Saturday, September 17, 2011

Thought I Was Free

Haven't used this thing in awhile, per my norm...I hate to bring it back with something like this, but it has to go somewhere.




The ex has a new boyfriend.
It's been over a year. This shouldn't bring up the kind of unrelenting heartache that it does. I don't even know what possessed me to check.
Now I'm stuck without the ability to go back to sleep, quietly shivering in fear of the dreams.

I suppose I shouldn't be surprised, and in some ways it's almost refreshing to know that I can still feel at all.

Why shouldn't I be surprised? Am I that obsessive of a person that I'll hold on to these feelings for that amount of time?

In a word, yes.

It has to do with creation, you see. In my case with music, with writing, with my mind.

There is this scarcely-mentioned similarity between artists and drug addicts. I'll do what I can to elaborate on it, but know that I am doomed to fail. You won't understand.

Initially, you have the choice to create things. You work, you practice, you study, you become fixated on developing your skills. If you're lucky, people belittle the amount of blood and tears poured into your ability by complimenting your 'talent.' As if you just woke up at the level you are today.

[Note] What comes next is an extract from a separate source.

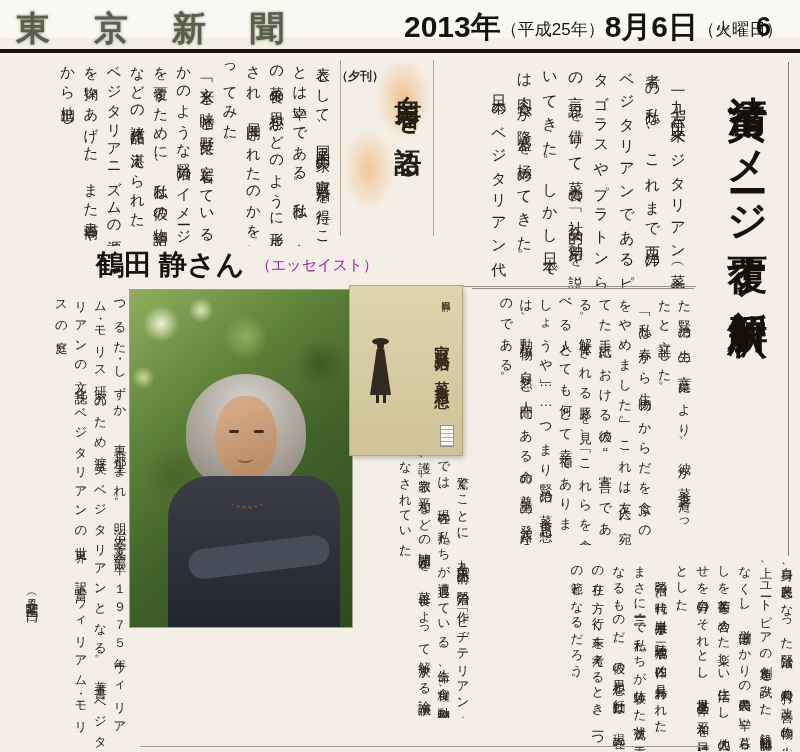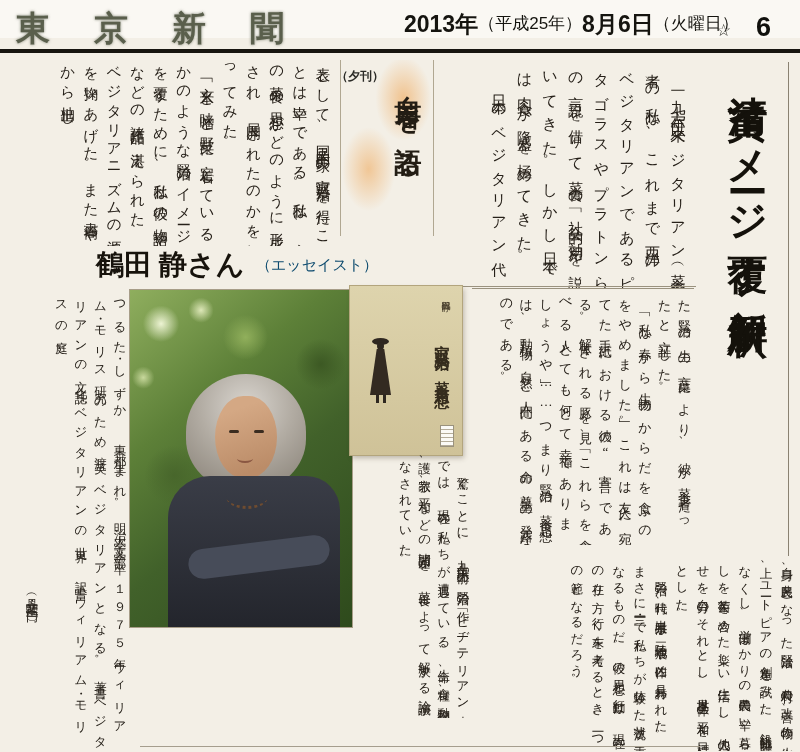"2013年" #dateline .big { font-size: 23px -> 30px }
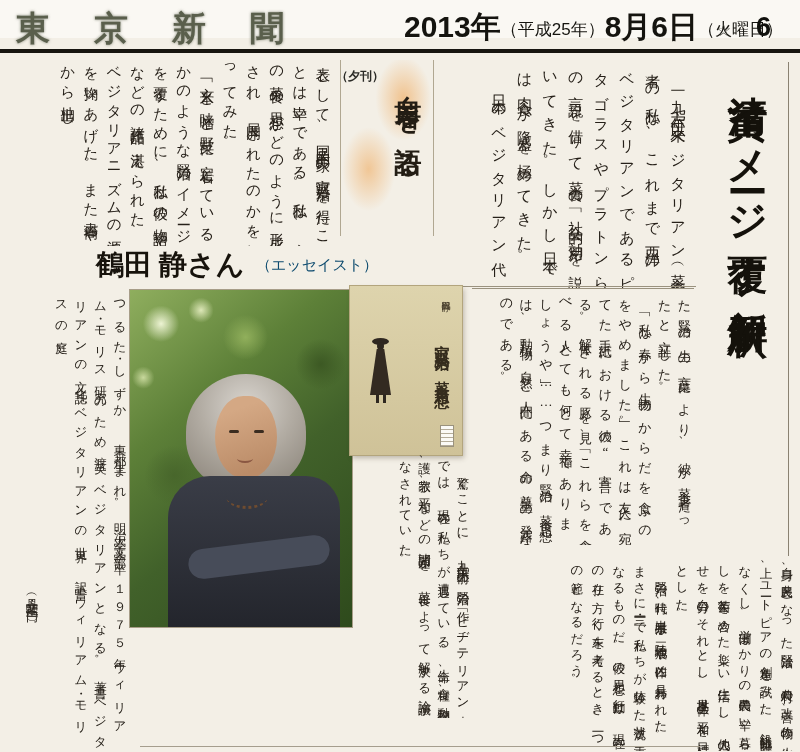"（エッセイスト）" #byline-role { color: #0c4a6e -> #a21caf }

Then something else happens. The choice, it goes away.

Why? Creation is more akin to fire than any other element. Like fire, it requires fuel - emotion, at a level the average person rarely pauses to consider. Art lives there, breathes there. It's like a banquet to the muse.

The delusion that non-artists and non-addicts suffer from is that maintaining that fire remains a choice. There is a point where you are bound to your ability, when the talent is no longer yours - in fact, it would be more accurate to say you belong to it.
At that point, you have a few options available. Most tone down their fire, placate it with other elements; you know, life and family and friends and careers. Some fires are more difficult than others.

If you're thinking, "Why not just stop completely?" than you've missed the point. It is no longer a choice, whatever it may appear from the outside. Beethoven captured it to some degree, when asked why he composed music...the answer was along the lines of "What is in my soul must come -out.-"

The tragedy is that extra sensitivity to emotion, when coupled with the obsessive nature of developing artistic ability, gains the potential to wreak havoc on your spirit. If you aren't careful, it will use you up, burn you out like a flickering candle, and leave you with nothing.
I do mean nothing. There's precious little comfort to be had in your own creations, after all.

But where's the addiction? That's the high you get, while you're writing or drawing or playing. It's the expression of these truths and feelings that you can't get out any other way. It's both the greatest high and the darkest low available to a human being.

Why does that make me more likely to hold on to my emotions?
You tell me; would it be easy for such a person to become consumed by some other addiction, to substitute their cravings with a person - maybe expecting that person to save them from themselves? Could that unreasonable expectation, if fulfilled even a little, utterly destroy someone when it is taken away?

I hope reading this makes that answer a little more clear.

In either case, I need a fix something terrible, and that worries me.